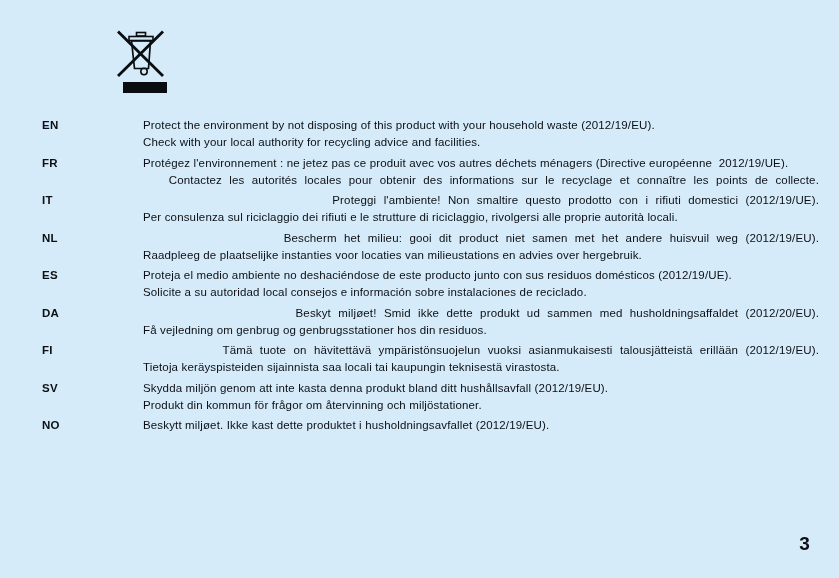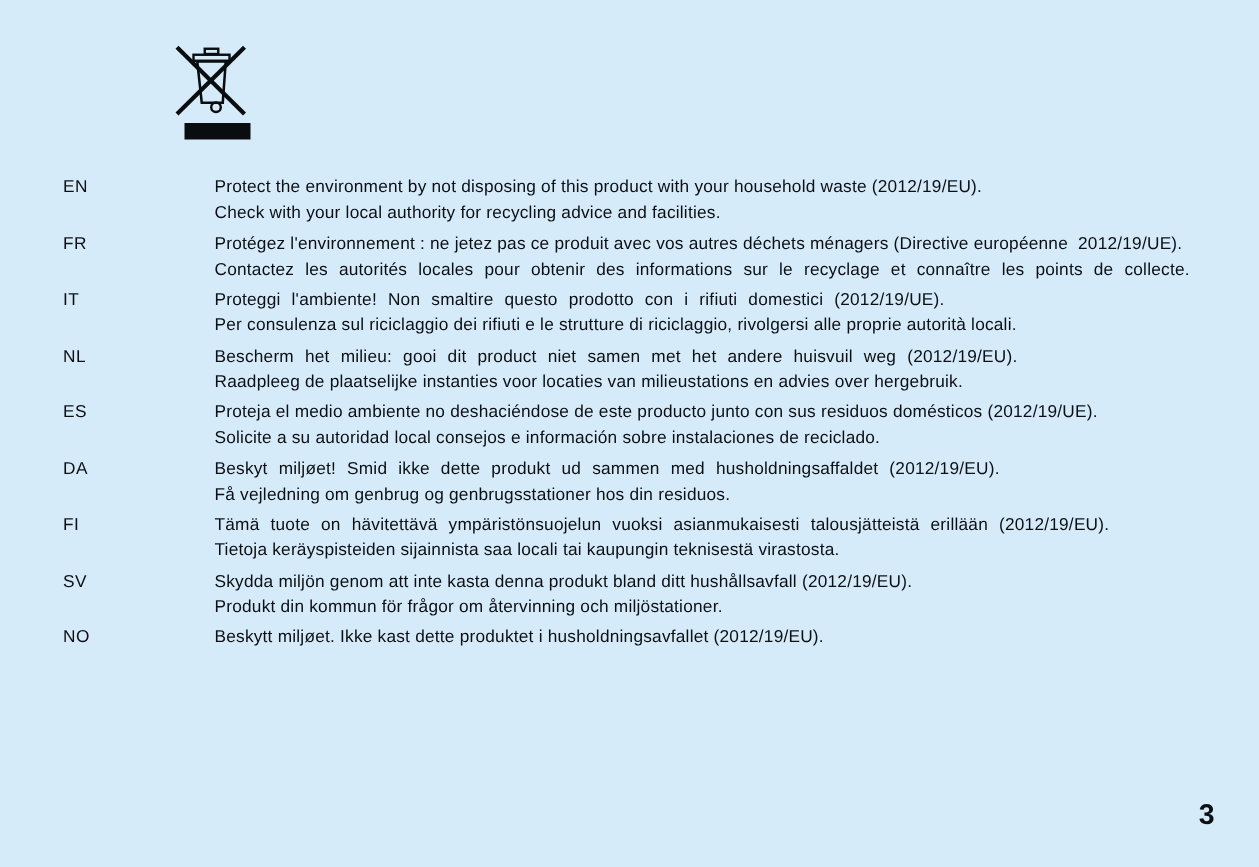--- a/index.html
+++ b/index.html
@@ -34,29 +34,30 @@
   .row {
     display: flex;
     align-items: flex-start;
     margin-bottom: 3.5px;
   }
   .code {
     flex: 0 0 78px;
     font-size: 11.5px;
     line-height: 17px;
     letter-spacing: 0.3px;
+    font-weight: bold;
   }
   .text { flex: 1; margin-left: 23px; }
   .line {
     font-size: 11.5px;
     line-height: 17px;
     letter-spacing: 0.15px;
     white-space: pre;
   }
-  .line.wide { word-spacing: 4px; }
+  .line.wide { word-spacing: 4px; text-align: right; }
   .page-number {
     position: absolute;
     right: 29px;
     bottom: 23px;
     font-size: 19px;
     font-weight: bold;
     letter-spacing: 0.2px;
   }
 </style>
 </head>
@@ -114,21 +115,21 @@
     <div class="row">
       <div class="code">ES</div>
       <div class="text">
         <div class="line">Proteja el medio ambiente no deshaciéndose de este producto junto con sus residuos domésticos (2012/19/UE).</div>
         <div class="line">Solicite a su autoridad local consejos e información sobre instalaciones de reciclado.</div>
       </div>
     </div>
     <div class="row">
       <div class="code">DA</div>
       <div class="text">
-        <div class="line wide">Beskyt miljøet! Smid ikke dette produkt ud sammen med husholdningsaffaldet (2012/19/EU).</div>
+        <div class="line wide">Beskyt miljøet! Smid ikke dette produkt ud sammen med husholdningsaffaldet (2012/20/EU).</div>
         <div class="line">Få vejledning om genbrug og genbrugsstationer hos din residuos.</div>
       </div>
     </div>
     <div class="row">
       <div class="code">FI</div>
       <div class="text">
         <div class="line wide">Tämä tuote on hävitettävä ympäristönsuojelun vuoksi asianmukaisesti talousjätteistä erillään (2012/19/EU).</div>
         <div class="line">Tietoja keräyspisteiden sijainnista saa locali tai kaupungin teknisestä virastosta.</div>
       </div>
     </div>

════════════════════

**WHAT YOU HAVE TO DO**:
Pictures aside, retype all of the entries word for word.

**ANSWER TO THE PROBLEM**:
--- a/index.html
+++ b/index.html
@@ -34,29 +34,30 @@
   .row {
     display: flex;
     align-items: flex-start;
     margin-bottom: 3.5px;
   }
   .code {
     flex: 0 0 78px;
     font-size: 11.5px;
     line-height: 17px;
     letter-spacing: 0.3px;
+    font-weight: bold;
   }
   .text { flex: 1; margin-left: 23px; }
   .line {
     font-size: 11.5px;
     line-height: 17px;
     letter-spacing: 0.15px;
     white-space: pre;
   }
-  .line.wide { word-spacing: 4px; }
+  .line.wide { word-spacing: 4px; text-align: right; }
   .page-number {
     position: absolute;
     right: 29px;
     bottom: 23px;
     font-size: 19px;
     font-weight: bold;
     letter-spacing: 0.2px;
   }
 </style>
 </head>
@@ -114,21 +115,21 @@
     <div class="row">
       <div class="code">ES</div>
       <div class="text">
         <div class="line">Proteja el medio ambiente no deshaciéndose de este producto junto con sus residuos domésticos (2012/19/UE).</div>
         <div class="line">Solicite a su autoridad local consejos e información sobre instalaciones de reciclado.</div>
       </div>
     </div>
     <div class="row">
       <div class="code">DA</div>
       <div class="text">
-        <div class="line wide">Beskyt miljøet! Smid ikke dette produkt ud sammen med husholdningsaffaldet (2012/19/EU).</div>
+        <div class="line wide">Beskyt miljøet! Smid ikke dette produkt ud sammen med husholdningsaffaldet (2012/20/EU).</div>
         <div class="line">Få vejledning om genbrug og genbrugsstationer hos din residuos.</div>
       </div>
     </div>
     <div class="row">
       <div class="code">FI</div>
       <div class="text">
         <div class="line wide">Tämä tuote on hävitettävä ympäristönsuojelun vuoksi asianmukaisesti talousjätteistä erillään (2012/19/EU).</div>
         <div class="line">Tietoja keräyspisteiden sijainnista saa locali tai kaupungin teknisestä virastosta.</div>
       </div>
     </div>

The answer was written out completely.